Is the multiplexer represented in the schematic where it says "buffers"?

Nope! The multiplexer is the select digit part of the circuit. As you said, a multiplexer is an electrical switch: if I have \$n\$ "selector" inputs, I can choose from \$2^n\$ outputs. In your case, you have a two bit counter (because 1 bit isn't enough to count up to 2) which is connected to the "select" part of the multiplexer. The mux then sets one of its four outputs high, depending on what the counter is. If you make your counter reset as soon as it hits 3, then your multiplexer will set 0 high, then 1, then 2, and repeat this loop forever.

If the ultimate goal is to display the output on two additional displays, why couldn't we just wire the all the a's, b's, c's, etc. together?

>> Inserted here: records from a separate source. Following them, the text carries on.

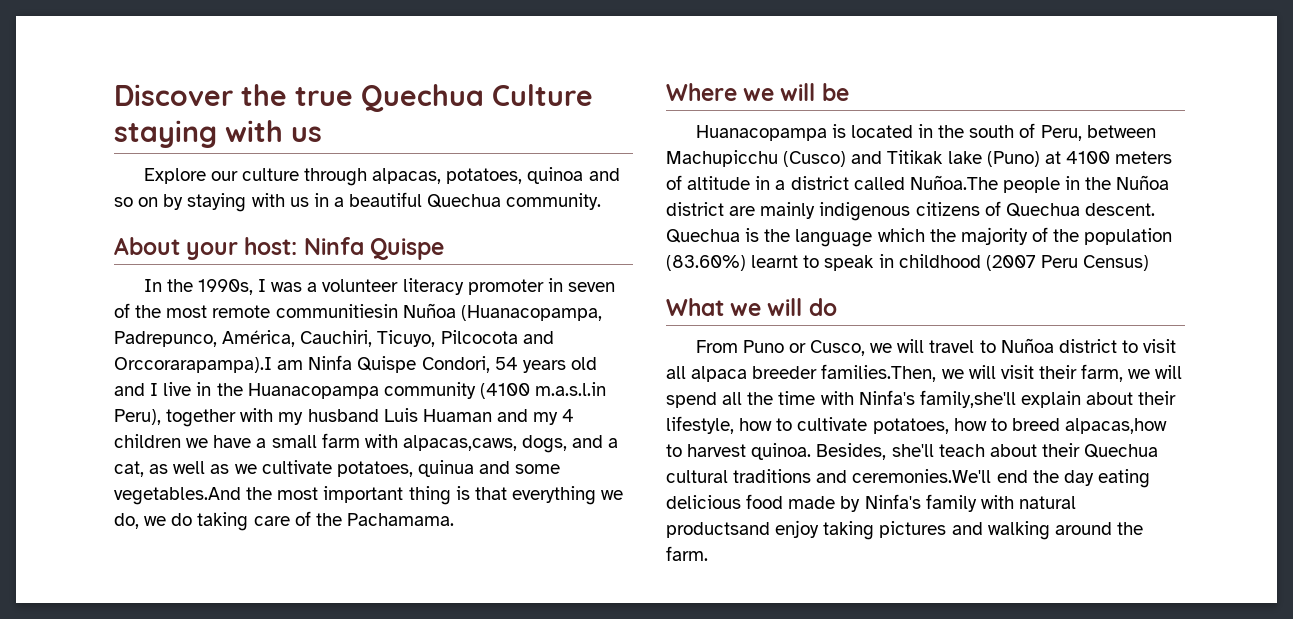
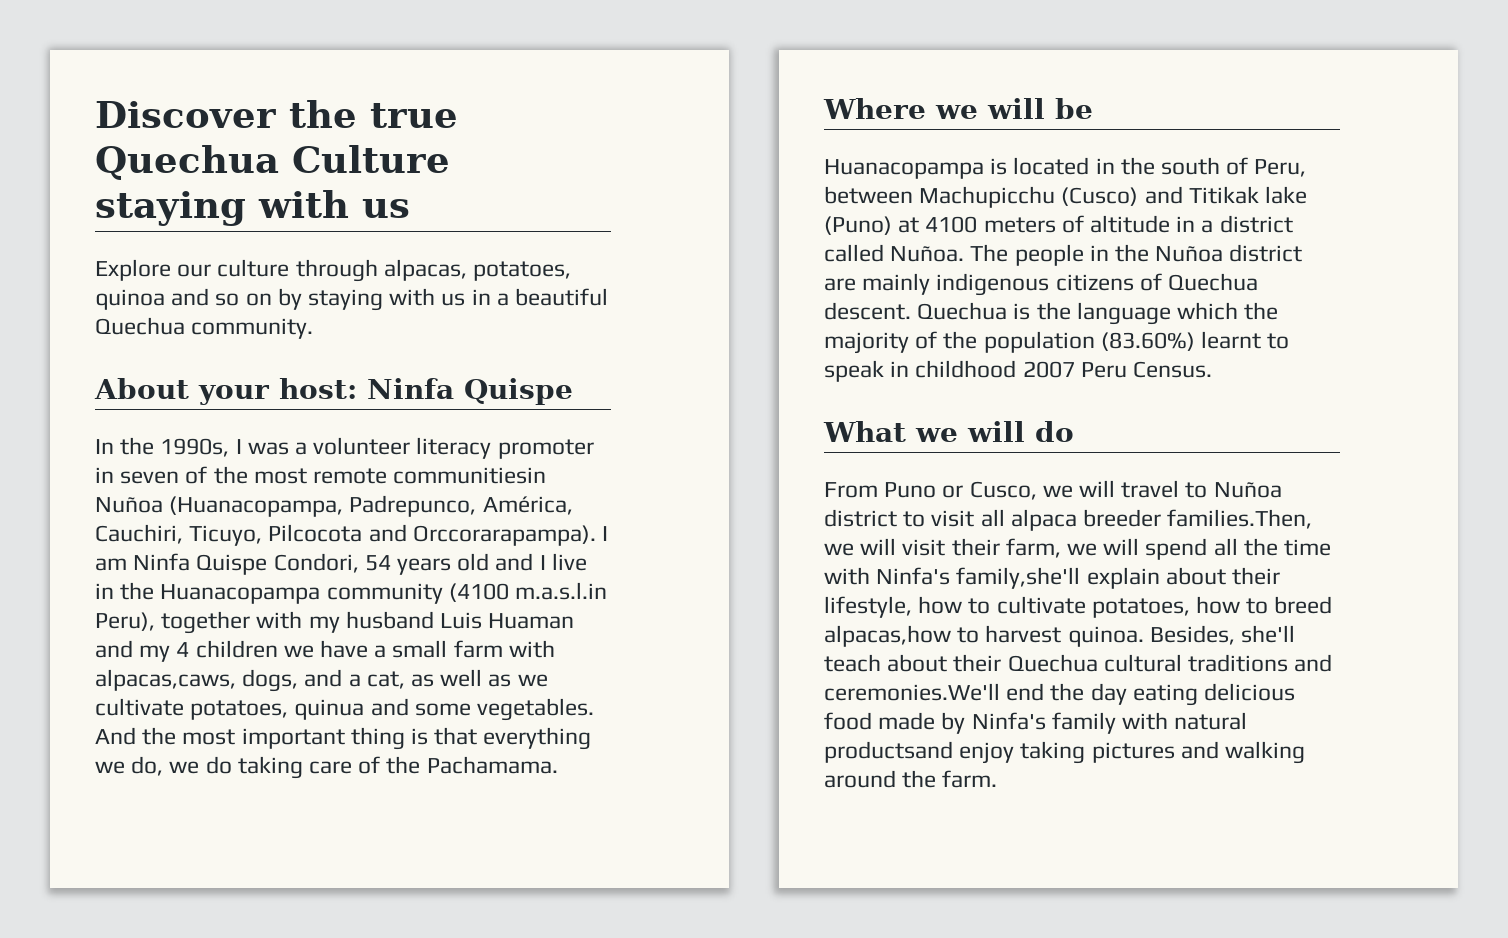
[114,357,272,373] Orccorarapampa).I -> [412,525,609,546] Orccorarapampa). I
[114,487,241,505] vegetables.And -> [477,698,595,721] [95,727,136,745] vegetables. And
[909,175,998,190] Nuñoa.The -> [890,244,1009,262] Nuñoa. The
[985,255,1150,271] (2007 Peru Census) -> [1022,361,1213,378] 2007 Peru Census.

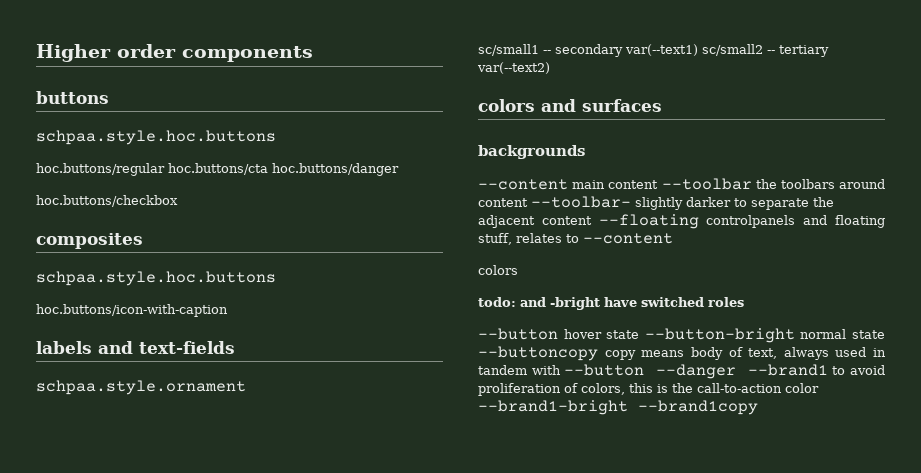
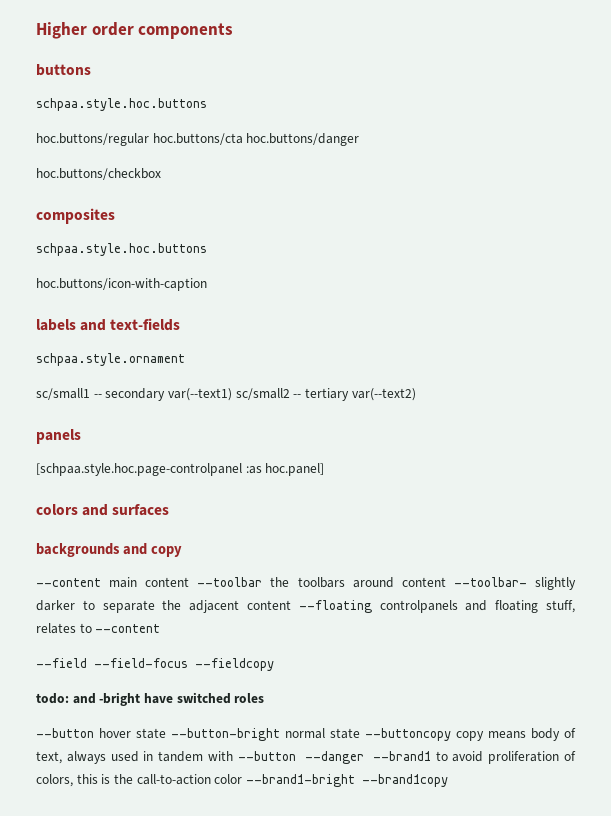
(550, 68) none -> [36,429,81,444] [36,463,325,476] // panels // [schpaa.style.hoc.page-controlpanel :as hoc.panel]
(585, 152) none -> [122,543,182,557] and copy
[478,265,518,275] colors -> [36,658,274,671] --field --field-focus --fieldcopy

When the mux has set digit 0 high, we only want to light up display 0 (and likewise for 1 and 2). If you wire the displays together, you can't control them all with different digits.

High End Digit Driver

The purpose of the transistor drivers are to supply/sink current to/from the LEDs, but it's unclear to what it's connected to electrically in terms of the emitter, collector, and base.

Look at a single digit driver. When its mux output is high, you want current to flow from your power supply into the LEDs; when the mux is low, you want to block that current. That means your which digit? output is probably connected to the base of the transistor, and setting it high allows current to flow from the collector to the emitter. Is that enough of a step in the right direction?

If the drivers are simply sourcing or sinking current, why are they connected to the multiplexer?

You'll have three drivers. You only want to turn on one at a time, and the multiplexer picks which one. They aren't "simply sourcing current", I guess - they're current sources that you can selectively turn on and off.

Counter Circuit

However, what is considered a desirable output here?

You want to count

0, 1, 2, 0, 1, 2, ...

so you'll need two wires (like I mentioned above). What parts do you have access to? What kind of counter circuits have you seen before?

As Nedd mentioned, you have a good oscillator set up - that'll be the input to your counter. Flip-flops would be a standard approach from there.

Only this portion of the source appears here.